Is Trump’s America a force for good in the Middle East?

In the absence of a comprehensive policy, Washington’s friends and foes alike may pursue their own agendas.

“America is a force for good in the Middle East,” US Secretary of State Mike Pompeo declared in his much-advertised Cairo address. He offered criticism of past American leaders for being “absent too much” and showing “reluctance to wield influence.”

Pompeo said: “When America retreats, chaos often follows. When we neglect our friends, resentment builds.”

It was a reference to Iran’s conflict with key Arab allies of the United States. US national security adviser John Bolton delivered much the same message to other key US allies in the Middle East.

Those countries have every reason to be happy with the US secretary of state’s address and the national security adviser’s assurances but they also have every reason to doubt whether Pompeo and Bolton speak for their mercurial and unpredictable boss, US President Donald Trump.

How can anyone believe the promises of the secretary of state and the national security adviser when placed alongside the statements of the US president?

Examples abound: Pompeo said the United States remains committed to the fight against the Islamic State (ISIS) in Syria but, in December, Trump declared a US withdrawal from Syria was imminent. On January 11, a spokesman for the US-led military coalition in Syria said “deliberate” troop withdrawal was under way. Bolton assures Washington’s Kurdish allies in Syria that it will not abandon them to their fate and Pompeo reiterates his well-known position that Iranian and allied forces “must leave Syria” but, very recently, Trump declared the Iranians “can do what they want” in Syria.
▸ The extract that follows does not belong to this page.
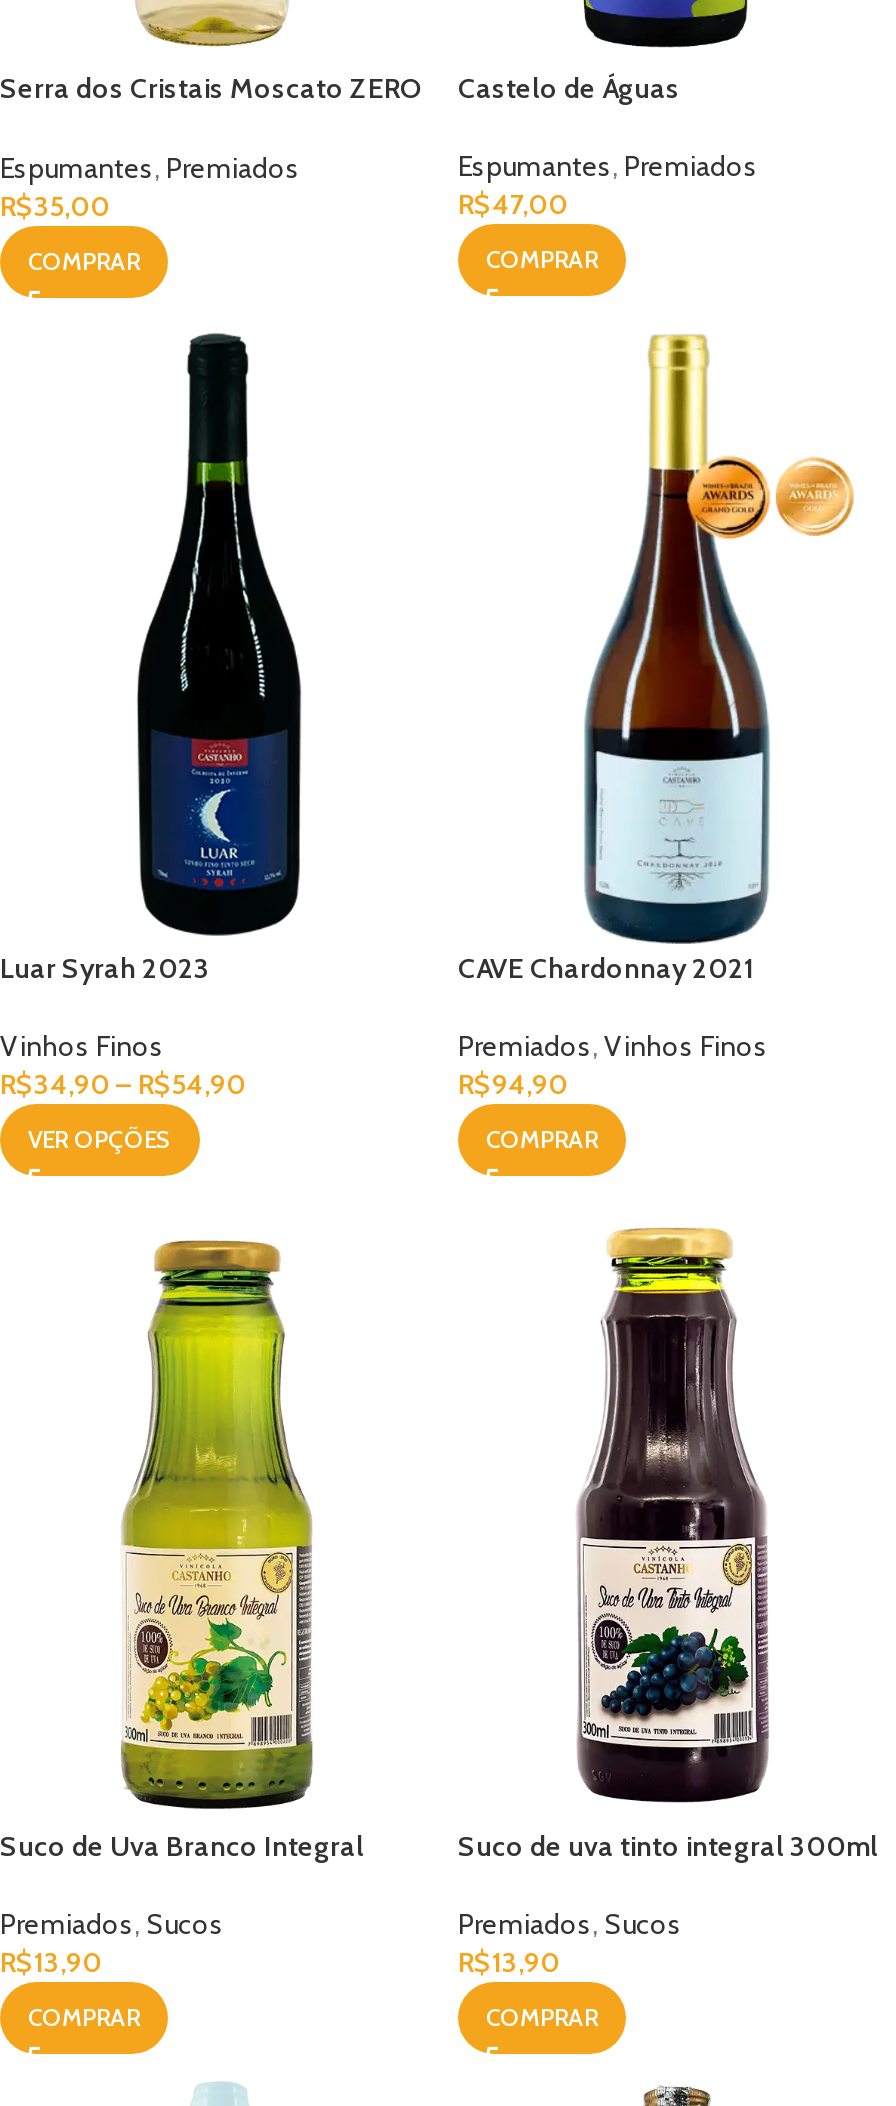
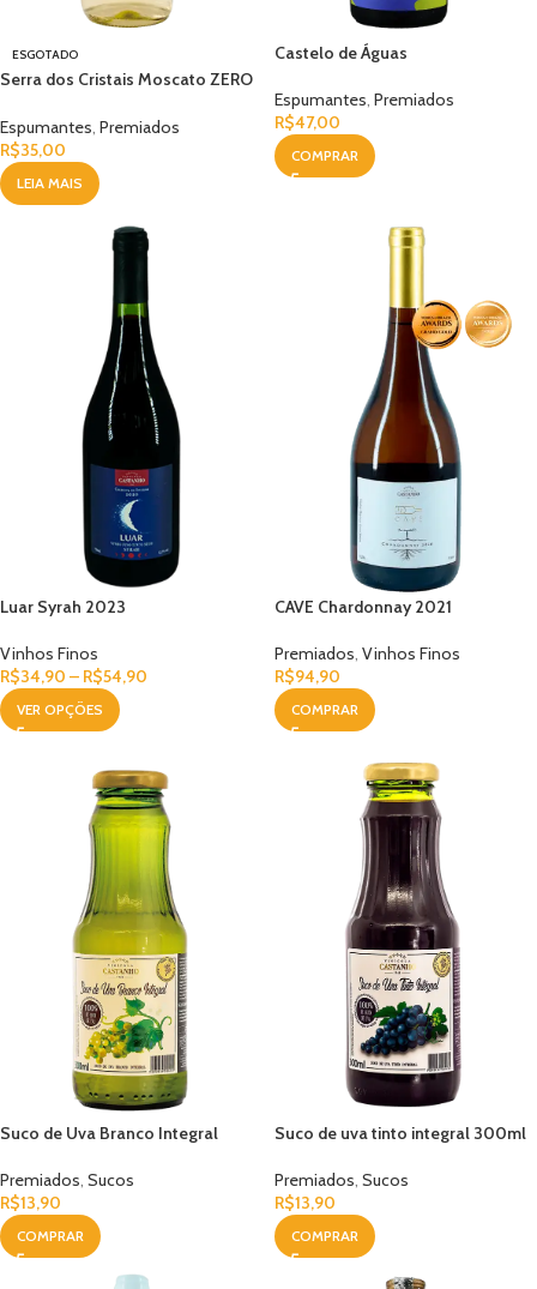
none -> [12,47,78,62] ESGOTADO
[28,245,140,275] COMPRAR -> [17,173,83,191] LEIA MAIS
To add insult to injury, the US president said his Turkish counterpart, Recep Tayyip Erdogan, will take care of the situation in Syria. Erdogan cannot be considered a friend of Syrian Kurds so the prospect outlined by Trump would hardly be a source of consolation to them.

Pompeo criticised the Obama administration for forsaking the Iranian people in the face of the oppressive Islamic Republic but Trump has, on more than one occasion, declared his readiness to reach a deal with the regime in Tehran. Such a deal would not include the human rights of the Iranian people.

With such discrepancies and stark contradictions on policy at the highest levels of the US government, one can hardly blame Ayatollah Ali Khamenei for perceiving American statesmen as “first-class fools.”

Two years into Trump’s presidential term, his administration has yet to craft a coherent Middle East policy so Washington can avoid sending mixed signals. In the absence of a comprehensive policy, Washington’s friends and foes alike may pursue their own agendas. That would contribute to further regional instability.

ISIS, assured of Trump’s inclination to disentangle the United States from the Middle East, entrenches its military presence in Syria. Tehran’s allied Lebanese Hezbollah militia keeps Lebanon in its clutches. Hezbollah also keeps a front open against Israel. The war in Yemen continues despite diplomatic talks. All the while the Saudis, Emiratis and Israelis band ever closer to try to counterbalance the threat from Tehran.

In the absence of American leadership, the Middle Eastern “self-help system” descended into proxy wars but did avoid a greater catastrophe. The region avoided direct wars between the regional great powers but should Washington’s zigzag course continue, there is no guarantee that such a great-power war can be avoided in the future.

And one can reasonably doubt whether Trump’s America is a force for good in the Middle East region.

Ali Alfoneh is a Visiting Scholar at the Arab Gulf States Institute in Washington.